A matrix library in 5 lines of code
Here’s an animation of a pulsating rectangle, spinning around the origin.
It’s nothing special, except that it’s drawn with the power of ✨matrix math✨,
using my own matrix library (5 lines of code!).
For years, on and off, I tried to internalize matrix operations, but it never stuck.
I remember watching a Khan Academy linear algebra course around ten years ago,
where Sal’s guidance was basically,
“A matrix is a grid of numbers.
Here is the matrix multiplication number-crunching algorithm.”

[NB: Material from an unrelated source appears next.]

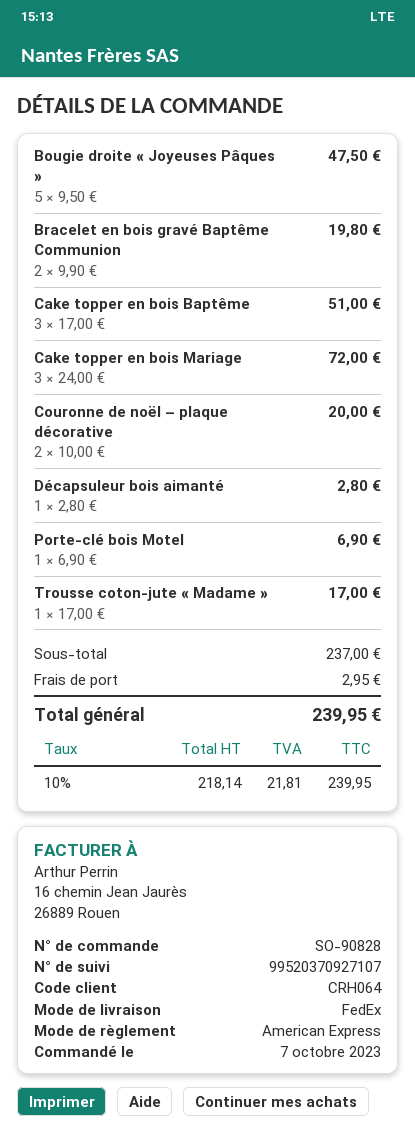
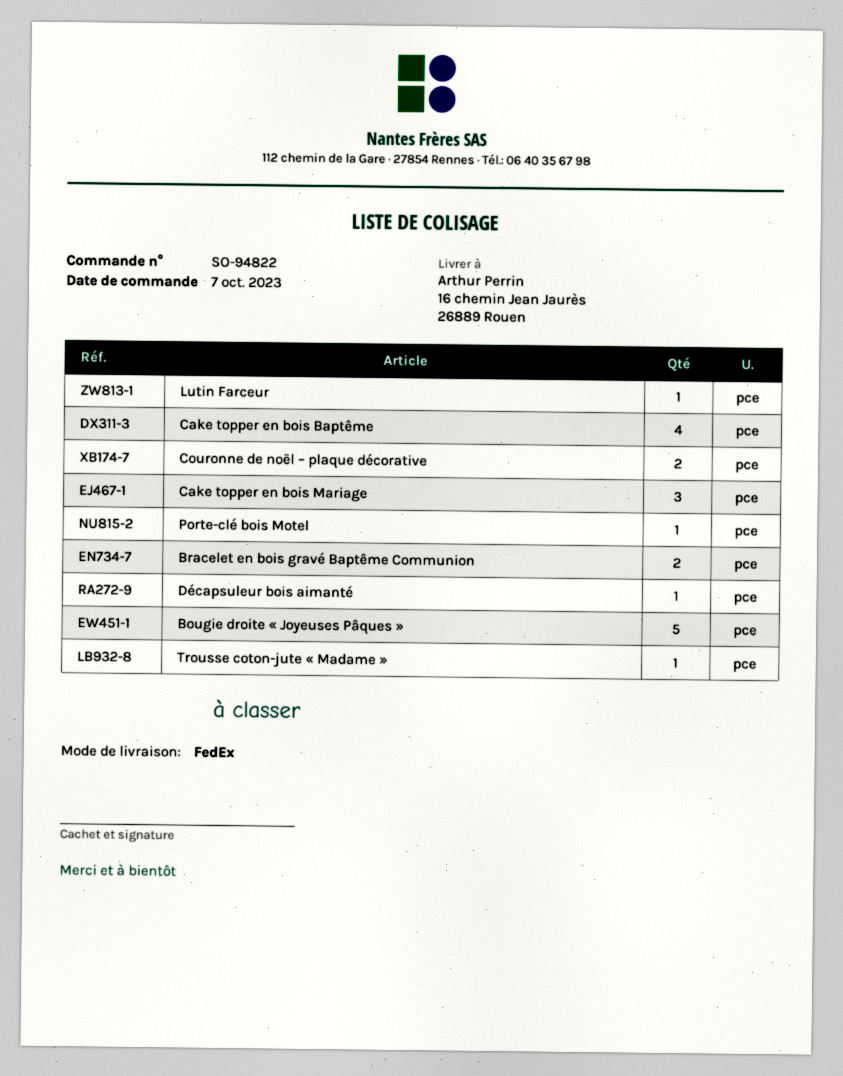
order number: SO-90828 -> SO-94822
Cake topper en bois Baptême: 3 -> 4
Lutin Farceur: none -> 1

Sal Khan is a great teacher, but this approach was wrong.
Recently, I watched Grant Sanderson’s Essence of Linear Algebra course,
which made things not just clear, but almost ... obvious!
Here is the fundamental insight:
a matrix describes a linear function by recording where the basis vectors move to.
This insight is so important that I’ll say it again:
A matrix describes a linear function by recording where the basis vectors move to.
Everything else follows smoothly from this definition of a matrix.
Armed with just this insight,
I no longer have to remember how to “multiply matrices”.
Instead, I can just work it out from the definition
(which is that matrix “multiplication” is actually function composition.)
Here is my tiny matrix math library:
const zipWith = (f, a, b) => a.map((k, i) => f(k, b[i]));
const vecScale = (n, v) => v.map(c => n*c);
const vecAdd = (v1, v2) => zipWith((c1,c2)=>c1+c2, v1, v2);
const matApply = (mat, vec) => zipWith(vecScale, vec, mat).reduce(vecAdd);
const matMul = (m2, m1) => m1.map(v => matApply(m2,v));
In this system, matrices are written in “column-major format”:
a list of basis vectors.
Here are some examples for 2D matrix math:
const identity = [
[1, 0],
[0, 1],
];
const rotateClockwise90 = [
[-1, 0],
[ 1, 0],
];
const rotate = a => [[Math.cos(a), Math.sin(a)], [-Math.sin(a), Math.cos(a)]];
const scaleSep = (s) => [ [s[0], 0], [0, s[1]] ];
const scale = s => scaleSep([s,s]);
For my purposes (graphics programming),
linear functions have at least two big deficiencies.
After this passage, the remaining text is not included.